EXTRACTED DATA>
━━━

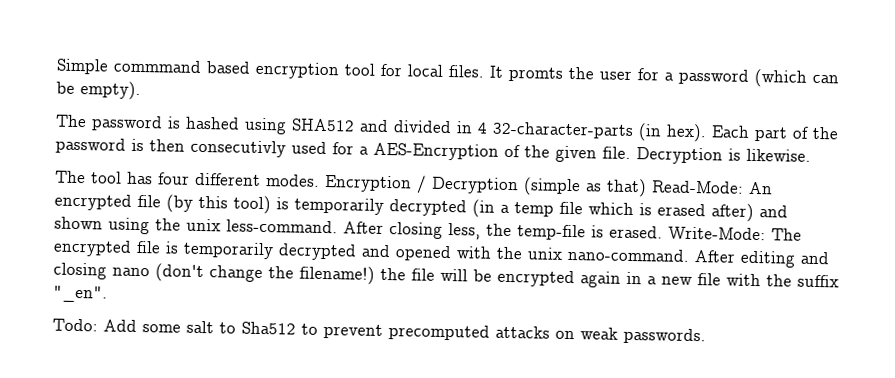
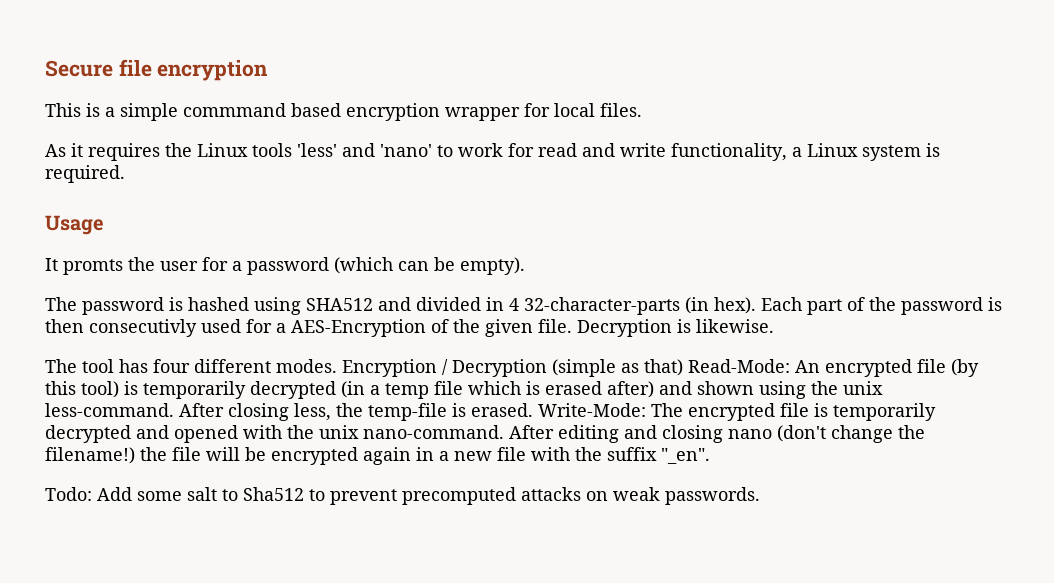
[56,58,109,75] Simple -> [45,59,269,81] [45,103,178,121] Secure file encryption // This is a simple
[344,63,376,76] tool -> [445,107,520,121] wrapper
(485, 71) none -> [45,143,940,161] [45,165,125,183] [45,215,104,235] // As it requires the Linux tools 'less' and 'nano' to work for read and write functionality, a Linux system is required. // Usage //

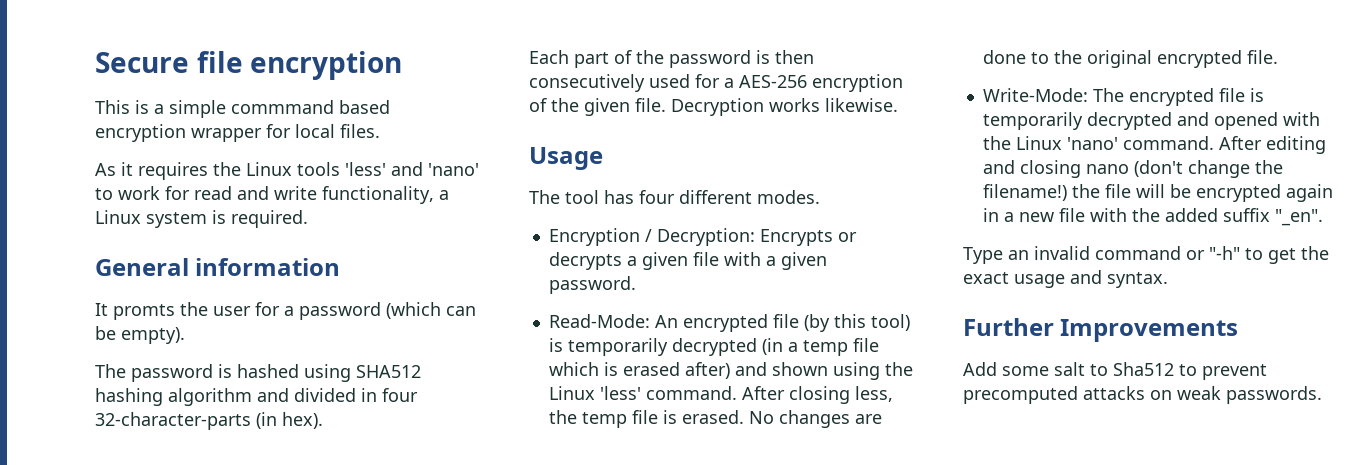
[45,215,104,235] Usage -> [95,258,341,276] General information
(373, 304) none -> [95,388,252,406] hashing algorithm
[509,298,519,311] 4 -> [382,388,418,402] four
(756, 305) none -> (323, 420) //
[89,319,197,337] consecutivly -> [529,74,645,92] consecutively
[291,319,426,337] AES-Encryption -> [739,74,903,92] AES-256 encryption
[677,319,691,333] is -> [769,98,820,112] works
(774, 326) none -> [529,147,603,170] // Usage
(337, 366) none -> (820, 197) //
[452,359,683,377] Decryption (simple as that) -> [656,228,857,246] [548,252,827,270] [548,276,636,294] Decryption: Encrypts or decrypts a given file with a given password. //
[843,381,883,395] [45,403,174,417] unix less-command. -> [548,386,737,400] Linux 'less' command.
[368,403,533,421] temp-file is erased. -> [581,410,882,428] [982,50,1278,68] temp file is erased. No changes are done to the original encrypted file. //
[319,425,504,439] unix nano-command. -> [1015,136,1214,150] Linux 'nano' command.
(602, 454) none -> [1164,208,1218,222] added
[45,487,92,501] Todo: -> [963,246,1329,264] [963,270,1168,288] [963,318,1239,342] Type an invalid command or "-h" to get the exact usage and syntax. // Further Improvements //

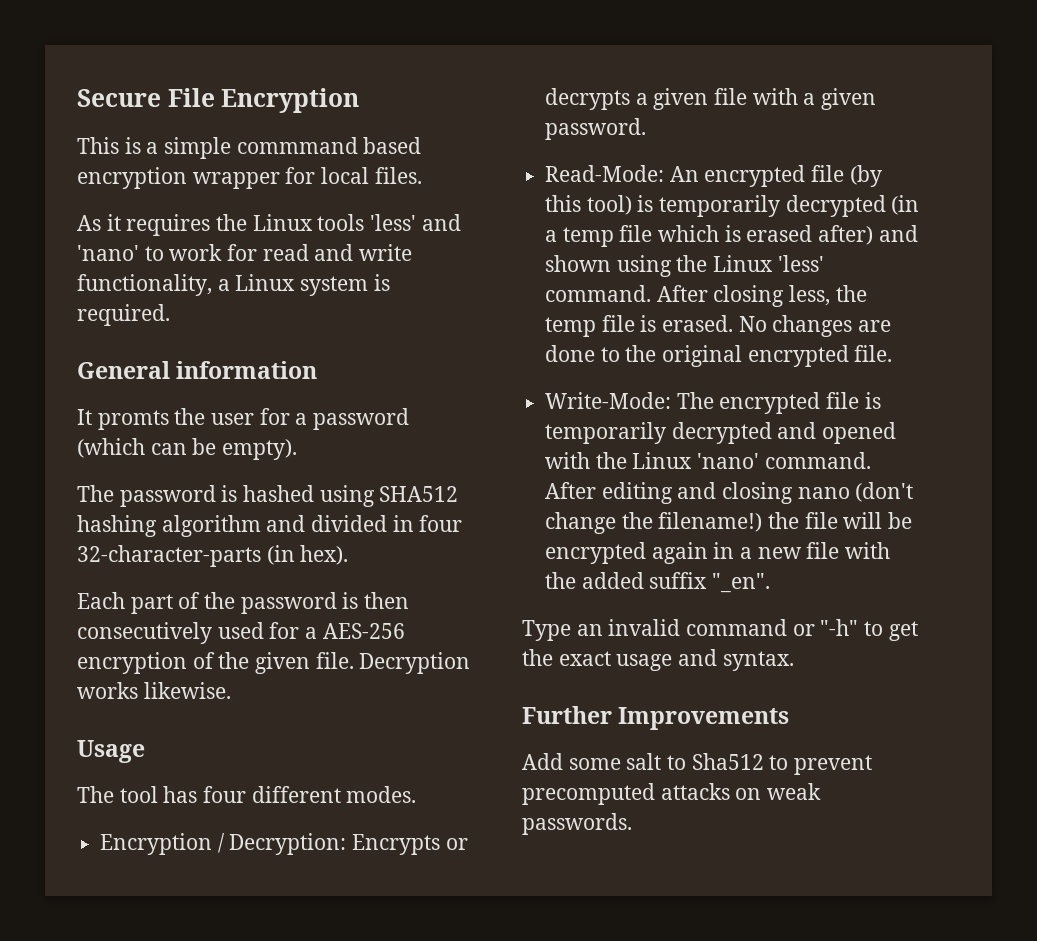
[196,51,403,80] file encryption -> [167,88,360,113] File Encryption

━━━

WHAT YOU WILL DO>
Copy each line above where the string "command" occurs.

SOLUTION BELOW>
[843,381,883,395] [45,403,174,417] unix less-command. -> [548,386,737,400] Linux 'less' command.
[319,425,504,439] unix nano-command. -> [1015,136,1214,150] Linux 'nano' command.
[45,487,92,501] Todo: -> [963,246,1329,264] [963,270,1168,288] [963,318,1239,342] Type an invalid command or "-h" to get the exact usage and syntax. // Further Improvements //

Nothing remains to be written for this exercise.